Pick out each line of the records in which the word "none" appears.

Dataset items:

※

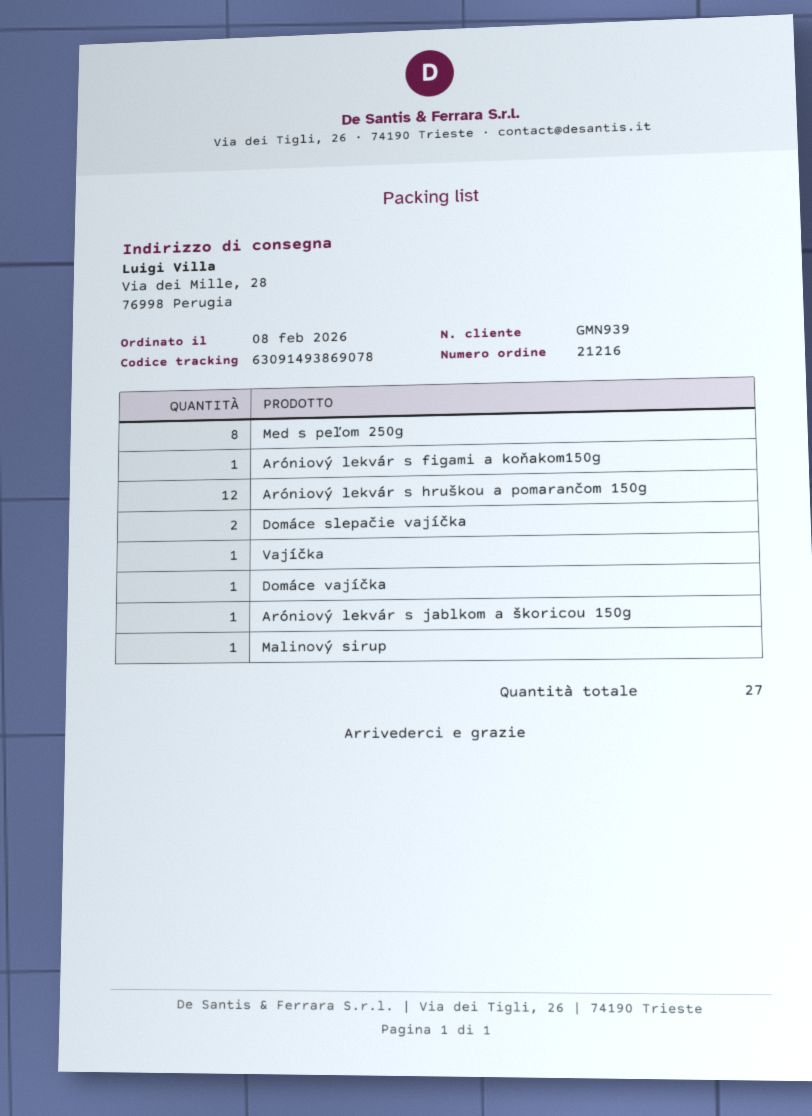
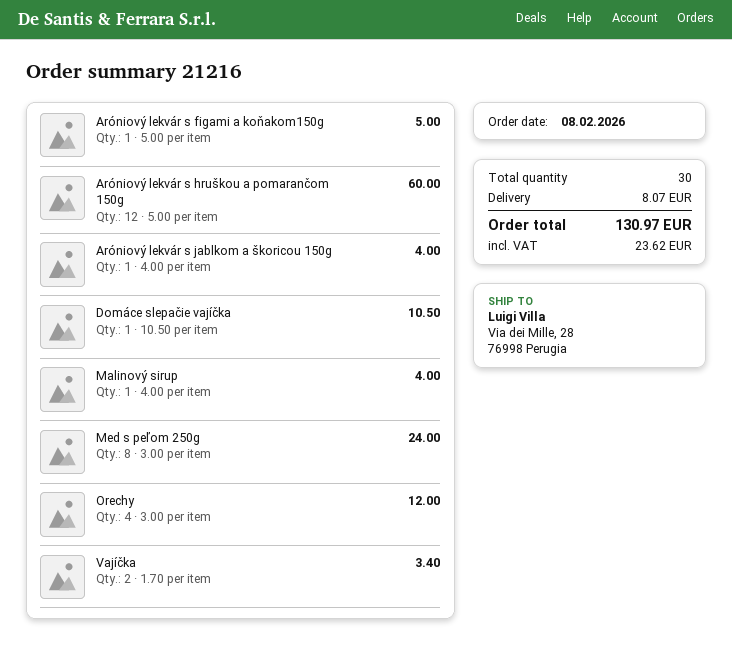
Domáce slepačie vajíčka: 2 -> 1
Vajíčka: 1 -> 2
Domáce vajíčka: 1 -> none
Orechy: none -> 4
total quantity: 27 -> 30

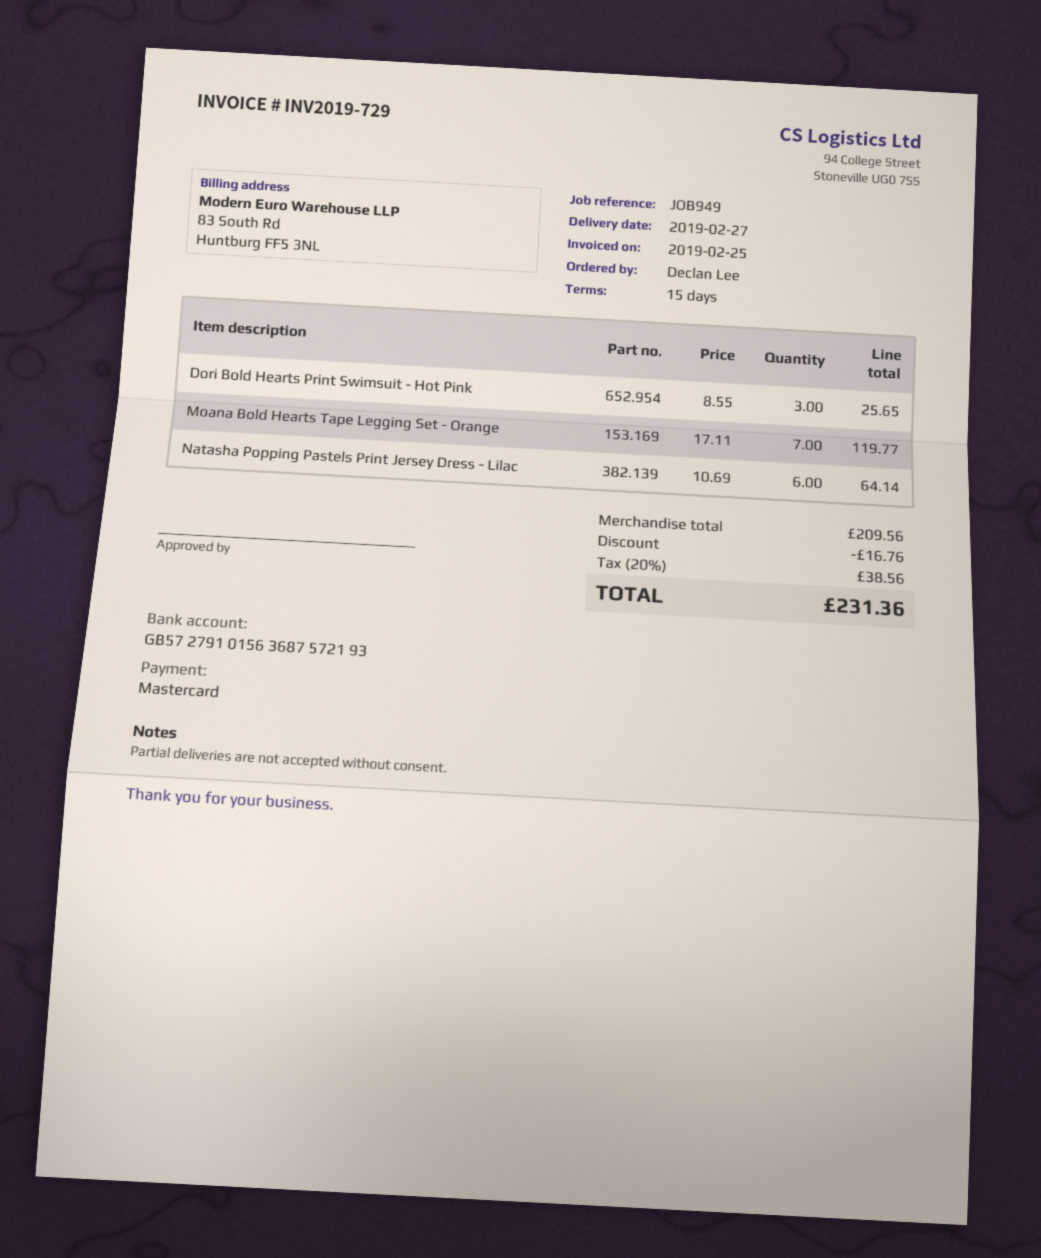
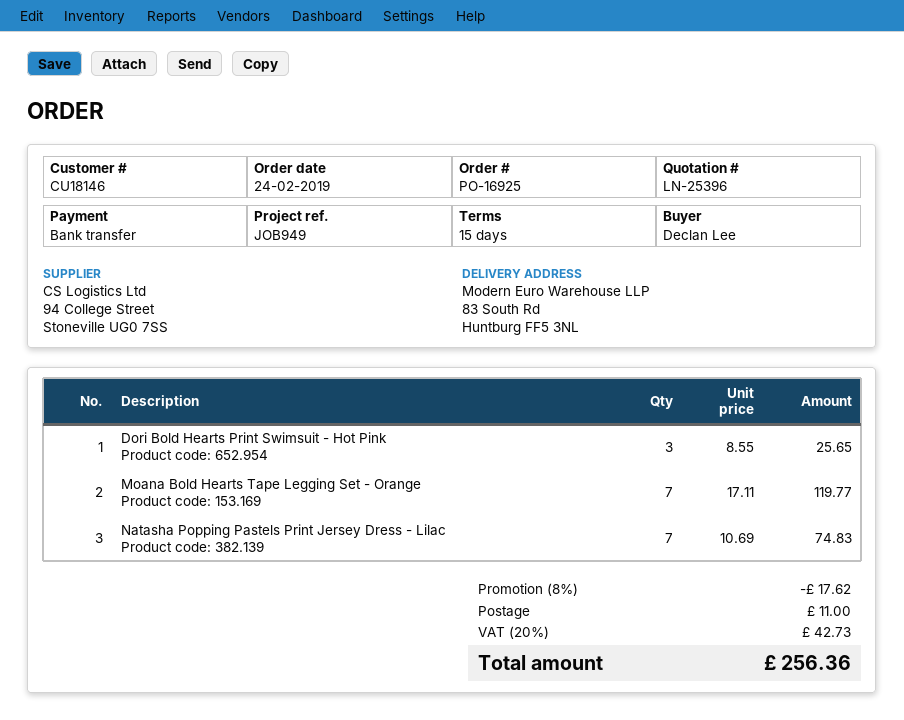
payment method: Mastercard -> bank transfer
Natasha Popping Pastels Print Jersey Dress - Lilac: 6 x 10.69 = 64.14 -> 7 x 10.69 = 74.83
discount: 16.76 -> 17.62
shipping: none -> 11.00
tax: 20% = 38.56 -> 20% = 42.73
total: 231.36 -> 256.36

※

#### [Response to this exercise]
Domáce vajíčka: 1 -> none
Orechy: none -> 4
shipping: none -> 11.00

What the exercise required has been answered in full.